Defining a new concept for implementation—“scaling-out”
We define the approach to adapting and delivering EBIs across health and allied health service systems and organizations and/or across different target populations as scaling-out. Scaling-out is the deliberate use of strategies to implement, test, improve, and sustain EBIs as they are delivered in novel circumstances distinct from, but closely related to, previous implementations. Although we propose an approach that identifies three types of scaling-out, we focus on two major types of scaling-out in this paper, (1) one that involves delivery of an intervention to the same target population as previously tested, but through different settings or delivery systems, and (2) one that involves delivering an intervention to a different population than previously tested, but through similar settings or delivery systems. The motivating questions are whether scaling-out can reasonably be expected to produce population-level effectiveness as found in previous studies, and what additional empirical evaluations would be necessary to test for this short of an entirely new effectiveness trial. If testing of this new scale-out requires the full empirical evaluation that would be required for establishing an EBI, this would be exceptionally costly, time consuming, and would delay implementation, especially to populations underrepresented in scientific trials or in settings where its delivery could reasonably produce benefit.
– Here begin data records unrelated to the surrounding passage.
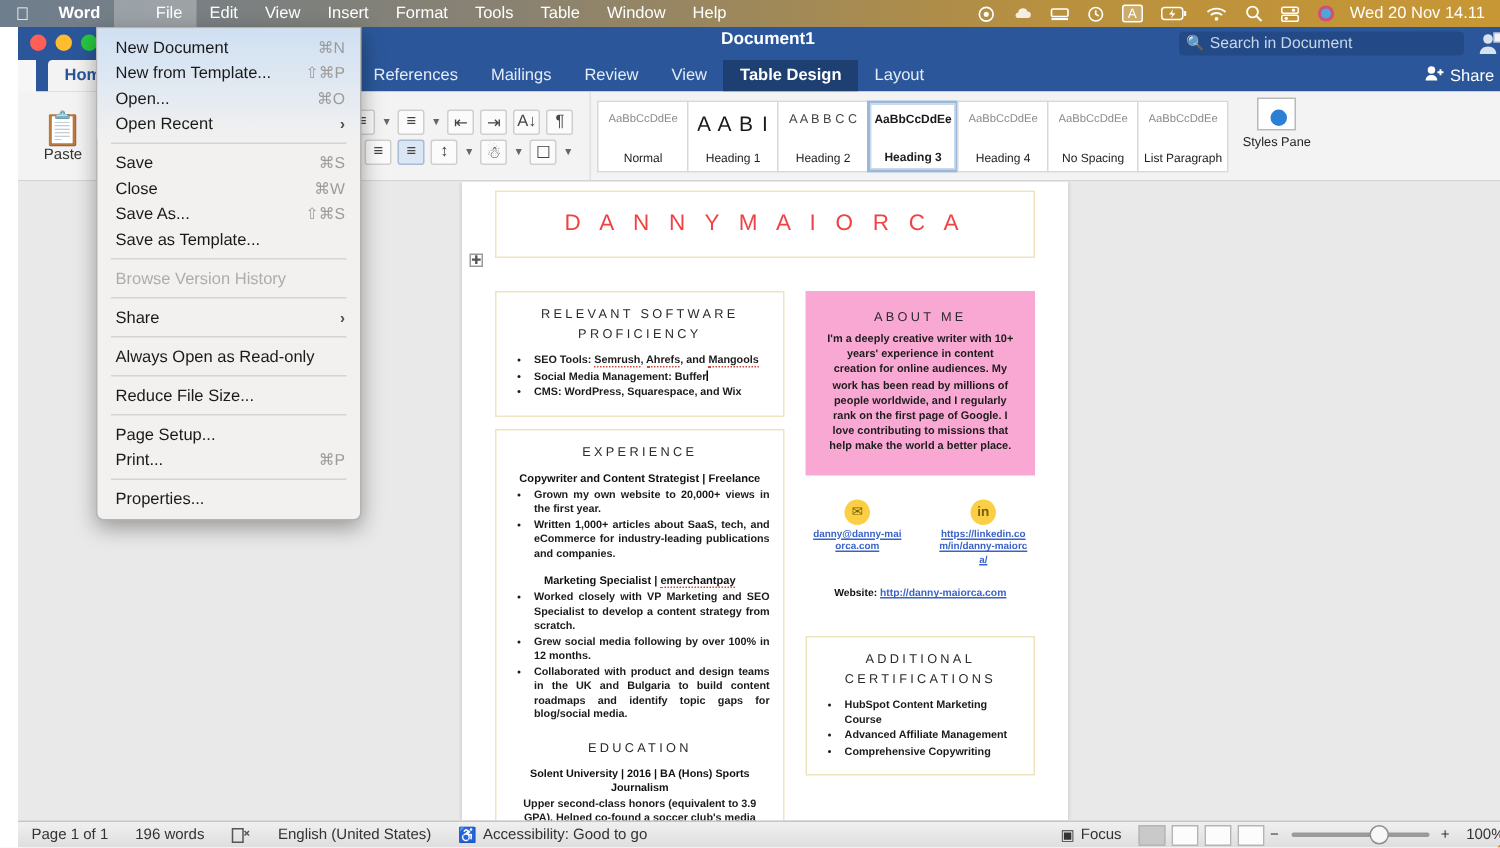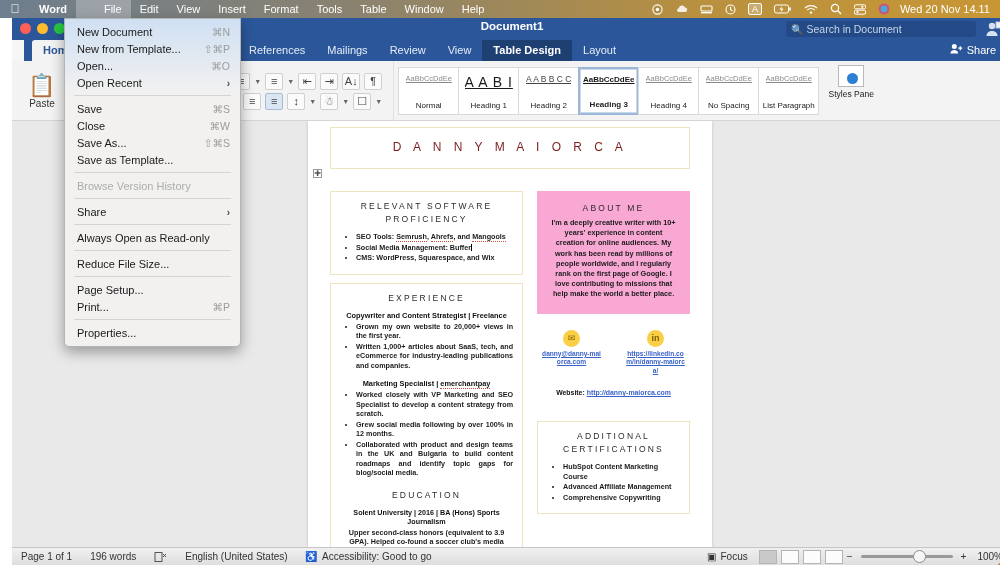--- a/index.html
+++ b/index.html
@@ -87,21 +87,21 @@
   .caret { font-size:7px; color:#666; width:7px; text-align:center; }
 
   
   .gallery { display:flex; align-items:center; gap:0; padding:2px 4px; height:60px; }
   .sty {
     width:61px; height:48px; border:1px solid #d9d9d9; background:#fff;
     display:flex; flex-direction:column; align-items:center; justify-content:space-between;
     margin-right:-1px; padding-top:6px;
   }
   .sty.sel { border:2px solid #9db7d8; box-shadow:0 0 0 1px #c9d9ec inset; }
-  .sty .prev { font-size:7.5px; color:#8a8a8a; white-space:nowrap; overflow:hidden;text-decoration:underline; }
+  .sty .prev { font-size:7.5px; color:#8a8a8a; white-space:nowrap; overflow:hidden; }
   .sty .prev.h1 { font-size:14px; color:#1a1a1a; letter-spacing:1px; }
   .sty .prev.h2 { font-size:8.5px; color:#444; }
   .sty .prev.h3 { font-size:8px; color:#1a1a1a; font-weight:bold; }
   .sty .nm { font-size:8px; color:#222; width:100%; text-align:center; padding-bottom:4px; }
   .sty.sel .nm { font-weight:bold; }
   .stylespane {
     width:48px; height:56px; display:flex; flex-direction:column; align-items:center;
     justify-content:flex-start; font-size:8.5px; color:#222; text-align:center; padding-top:2px;
   }
   .spico { width:26px; height:22px; border:1px solid #b9b9b9; background:#fff; position:relative; margin-bottom:2px;}
@@ -114,21 +114,21 @@
   }
   .page {
     position:absolute; left:296px; top:0; width:404px; height:426px;
     background:#fff; box-shadow:0 0 3px rgba(0,0,0,0.18);
     padding: 6px 22px 0 22px;
   }
   .namebox {
     border:1px solid #efe3c0; border-bottom:1px solid #efe3c0;
     padding:12px 0 14px 0; text-align:center;
   }
-  .name { font-size:12px; letter-spacing:4.5px; color:#7f1d1d; font-family:"Liberation Sans", sans-serif; }
+  .name { font-size:15px; letter-spacing:4.5px; color:#ef4444; font-family:"Liberation Sans", sans-serif; }
   .tblhandle {
     position:absolute; left:5px; top:48px; width:9px; height:9px;
     border:1px solid #9a9a9a; color:#555; font-size:8px; line-height:8px; text-align:center; background:#fff;
   }
   .cols { display:flex; gap:14px; margin-top:22px; }
   .colL { width:202px; }
   .colR { width:160px; }
 
   .cardbox { border:1px solid #efe3c0; padding:8px 9px 10px 9px; background:#fff; }
   .secthead {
Indeed, if we can legitimately borrow strength from previous studies and a modest amount of empirical evidence, this could accelerate and expand benefit to populations that have experienced health disparities that might never be included in a rigorous randomized effectiveness trial .
Scaling-out vs scaling-up
The words “scaling,” “scale-up,” or “scaling-up” have clear meaning and importance in implementation science. In scaling-up, an EBI designed for one setting (e.g., a public mental health clinic) is expanded to other health delivery units within the same or very similar settings under which it has been tested (e.g., a statewide roll-out to all its public mental health clinics). An expectation of beneficial impact when scaling-up relies upon Cook’s principle of proximal similarity  because a nearly identical intervention is delivered in the same way to a similar population. Often when scaling-up an EBI to a large number of subjects by an expanded number of service delivery organizations, policy-makers and researchers are willing to assume that health outcomes will be improved as long as the EBI is implemented well . Often, funders rely on this assumption without providing support for continuing evaluation for verification of impact. This minimalist perspective places a heavy reliance on previous tests of effectiveness and minimizes the importance of evaluations of implementation outcomes (e.g., self-reports of high fidelity). However, this perspective is not universally shared , and there are examples of EBI scale-ups where health outcomes did not improve as intended . In some settings, policy-makers and system leaders want to know: will it (the EBI) work here for our citizens? Provided sufficient qualitative and quantitative data are available, modern implementation science evaluations can often be used to assess why expected implementation outcomes did or did not occur .
In contrast to this perspective on scaling-up, we use the term scaling-out to refer to specific variants in implementing an EBI, policy, or set of programs that are evidence-based. As shown in Table 1, we propose three types of scaling-out; the first variant, type I: population fixed, different delivery system, involves targeting the same population as previously tested, but through a different delivery system, the second type of scaling-out, type II: delivery system fixed, different population, involves targeting a different population than previously tested, but through the same delivery system, and the final type of scaling-out, type III: different population and delivery system, involves targeting a different population, through a different delivery system, as compared to the original EBI trial. In all variants of scaling-out, there is more concern about the impact on effectiveness and health outcomes, as there is more uncertainty whether the empirically supported causal association between intervention and outcome found in previous studies will hold when adapted and tested under yet-unstudied conditions. As a result, with scaling-out we are unable to rely completely on findings of previous studies.
We present a logical argument regarding the degree of empirical evidence needed for scaling-out that extends beyond the trials that established the original evidence of impact. Though we introduce three types of scaling-out, we focus on types I and II scaling-out in this paper, wherein either the target population or delivery system remains fixed, respectively. We note that the logic behind borrowing strength from previous studies requires that we justify that key elements of the intervention still exist and are delivered with fidelity, that the delivery system retains critical components of the implementation strategy, and that broader ecological systems are still supportive of the delivery and sustainment of this intervention. We describe four levels of evidence and recommend that evidence of the effectiveness of scaling-out can be supported if we establish that mediational pathways have equivalent strength as they did in the original trials.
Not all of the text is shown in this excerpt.